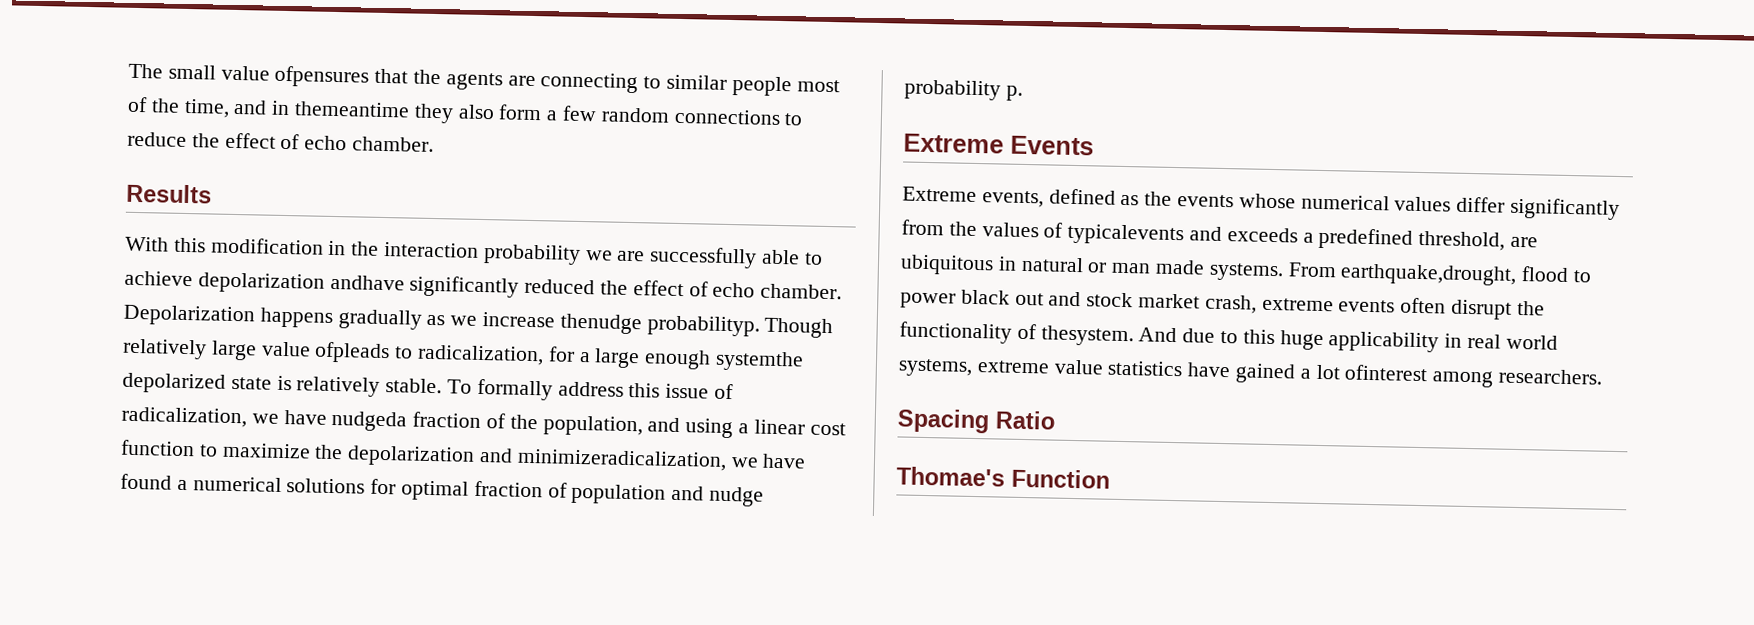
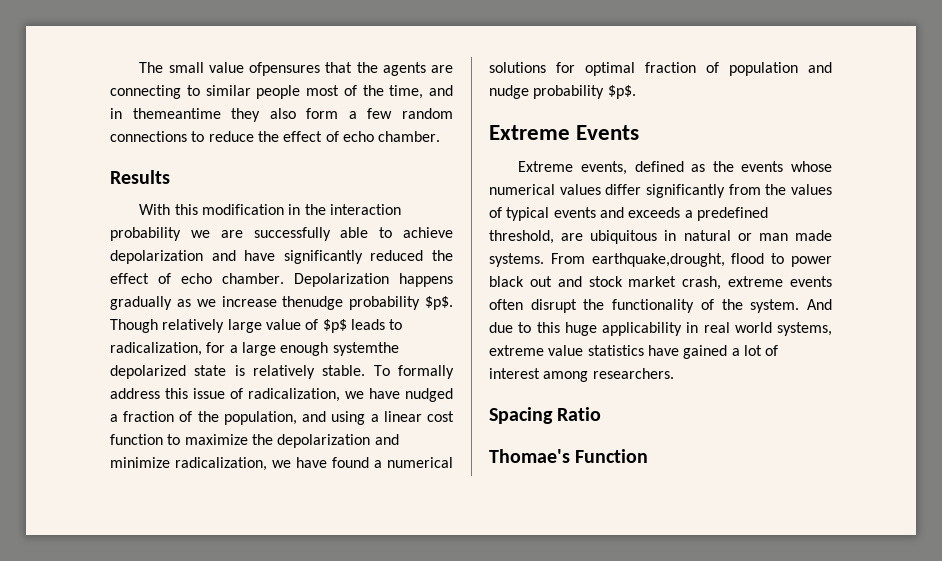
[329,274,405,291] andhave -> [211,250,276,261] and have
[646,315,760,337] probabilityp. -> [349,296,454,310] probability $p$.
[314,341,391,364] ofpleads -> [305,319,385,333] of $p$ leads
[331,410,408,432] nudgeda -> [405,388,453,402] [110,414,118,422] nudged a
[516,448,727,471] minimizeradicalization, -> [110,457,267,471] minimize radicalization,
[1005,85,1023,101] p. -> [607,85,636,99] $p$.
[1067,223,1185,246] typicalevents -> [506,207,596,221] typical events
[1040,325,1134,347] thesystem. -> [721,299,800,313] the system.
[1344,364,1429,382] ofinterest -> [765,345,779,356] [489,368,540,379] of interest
::::
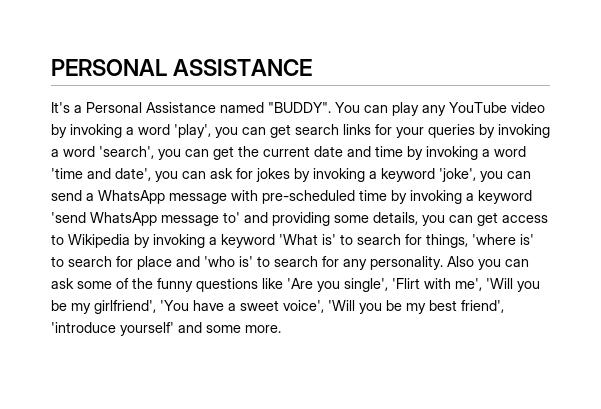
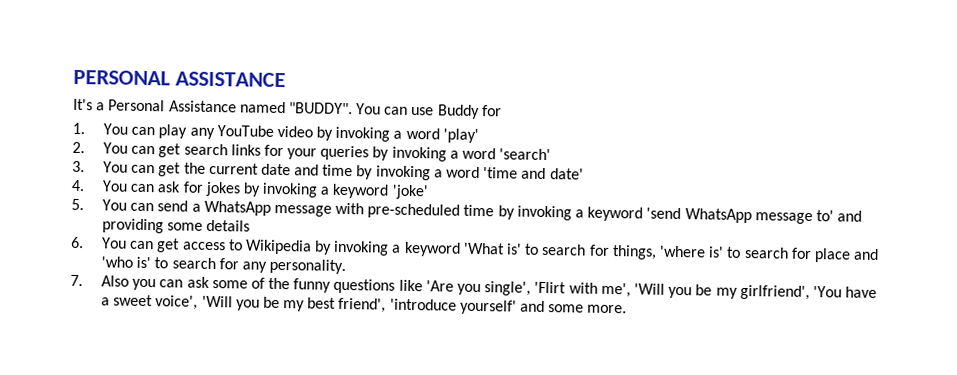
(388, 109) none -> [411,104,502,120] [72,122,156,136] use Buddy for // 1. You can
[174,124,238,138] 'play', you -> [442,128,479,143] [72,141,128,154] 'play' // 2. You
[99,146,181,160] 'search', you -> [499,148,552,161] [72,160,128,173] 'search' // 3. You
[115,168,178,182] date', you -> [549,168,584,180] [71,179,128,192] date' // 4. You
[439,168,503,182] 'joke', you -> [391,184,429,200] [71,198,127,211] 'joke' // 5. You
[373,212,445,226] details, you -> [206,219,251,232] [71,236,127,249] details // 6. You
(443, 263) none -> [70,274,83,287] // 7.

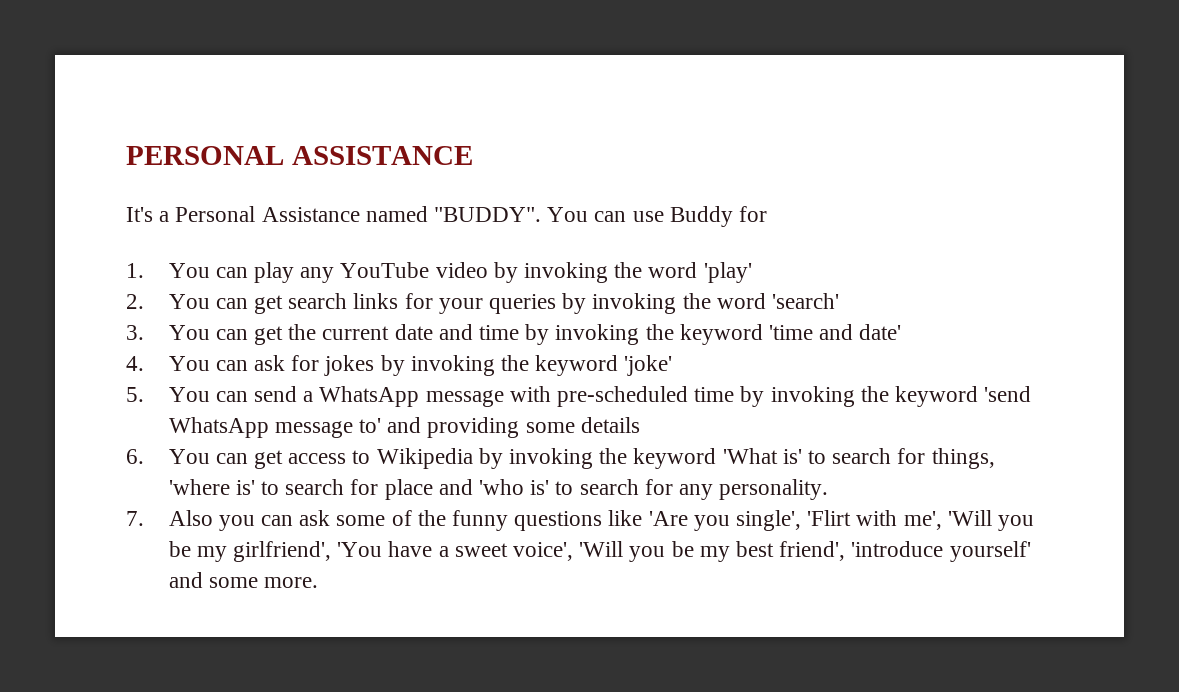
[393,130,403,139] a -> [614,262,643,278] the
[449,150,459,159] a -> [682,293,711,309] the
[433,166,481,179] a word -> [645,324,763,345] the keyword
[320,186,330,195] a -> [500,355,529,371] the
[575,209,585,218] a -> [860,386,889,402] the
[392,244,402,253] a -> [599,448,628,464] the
::::
Your assignment: From the listing above, copy every line where the string "none" is found.

Response to this task:
(388, 109) none -> [411,104,502,120] [72,122,156,136] use Buddy for // 1. You can
(443, 263) none -> [70,274,83,287] // 7.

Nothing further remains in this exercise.